Japanese paper is commonly used in book repair because it is thin and strong. For joint and hinge repairs, the paper is cut into thin strips, just wide enough to cover the damaged areas. Don Etherington suggests using morike for the outer hinge because it comes in a variety of colors to match the cloth or leather. He also advises coating the morike in Klucel G because it darkens the color and prevents the paper from fraying when rubbed.*
These strips are adhered to the area with either polyvinyl-acetate (PVA) or a starch paste. (PVA is used for leather bindings or book covers, and paste is used on any part which touches the text block). It is crucial to remember to treat the inside of the hinge first.

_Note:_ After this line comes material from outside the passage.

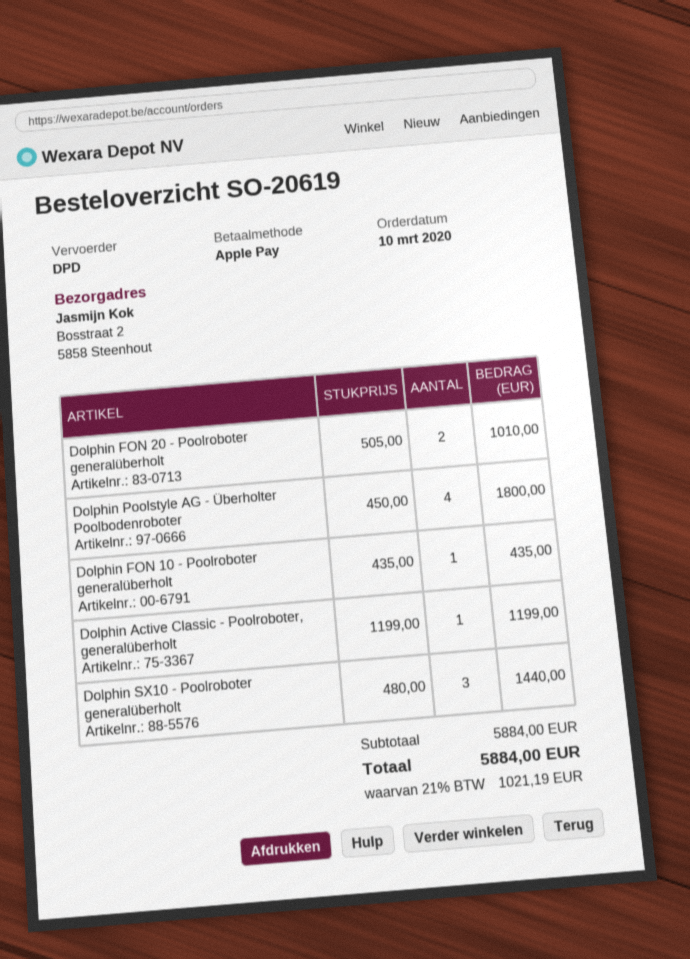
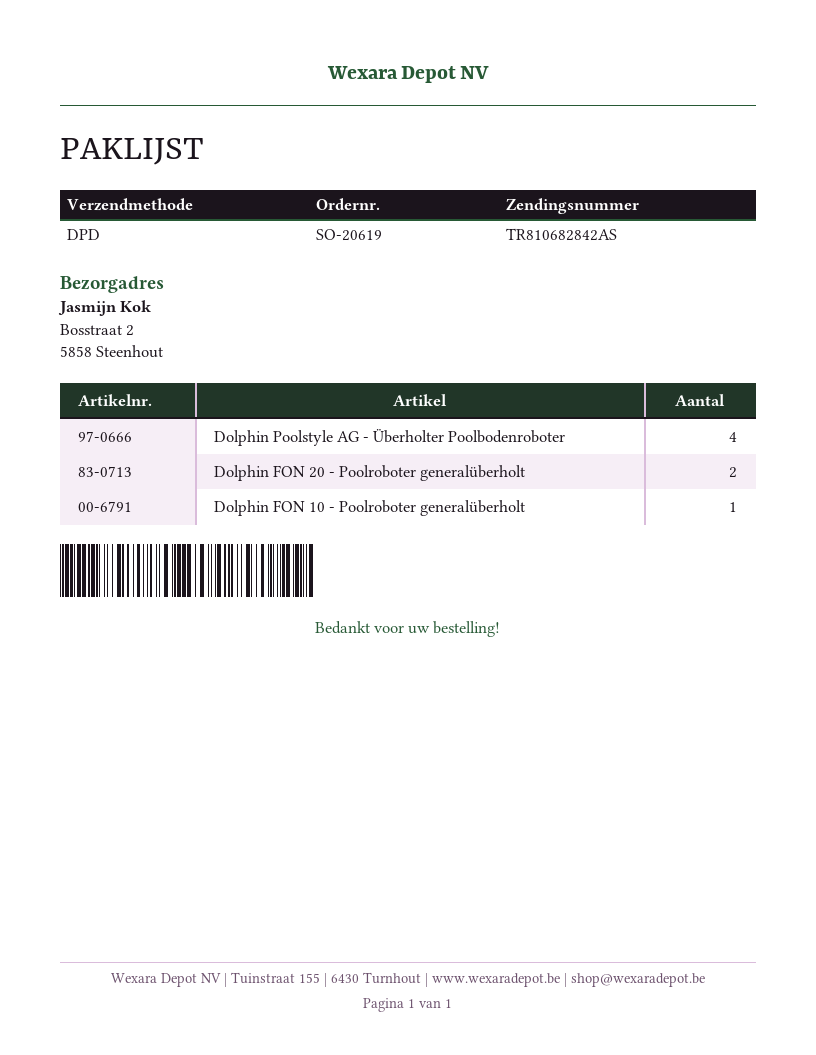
Dolphin Active Classic - Poolroboter, generalüberholt: 1 -> none
Dolphin SX10 - Poolroboter generalüberholt: 3 -> none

Even though the Japanese papers are thin, sometimes they create enough swell to split a previous repair on the outer hinge.
The following images depict basic Japanese tissue repair on a leather binding. This particular book had a leather inner and outer hinge, and almost no joint. Because of this, use caused the leather to crack (Top: cover view; Bottom; inner hinge).

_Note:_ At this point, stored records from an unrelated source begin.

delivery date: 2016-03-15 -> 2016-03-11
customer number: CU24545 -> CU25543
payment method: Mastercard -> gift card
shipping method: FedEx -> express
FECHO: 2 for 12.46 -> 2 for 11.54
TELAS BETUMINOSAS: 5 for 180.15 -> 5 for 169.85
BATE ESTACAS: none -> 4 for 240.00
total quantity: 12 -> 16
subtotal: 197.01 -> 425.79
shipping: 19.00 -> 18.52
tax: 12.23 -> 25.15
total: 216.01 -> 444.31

PVA was used to attach thin strips of Japanese tissue to cover and support the damaged areas. After drying, the tissue was toned with acrylics. Then I applied SC 6000 to the toned area on the cover. The SC 6000 will protect the acrylic pigments from cracking with use, and also ads a slight shine, which mimics that of the leather (Summer 2009).
*Use of Japanese Tissue in Conservation, presented by Don Etherington as part of the CBBAG Restoration and Repair: Part of the home study programme.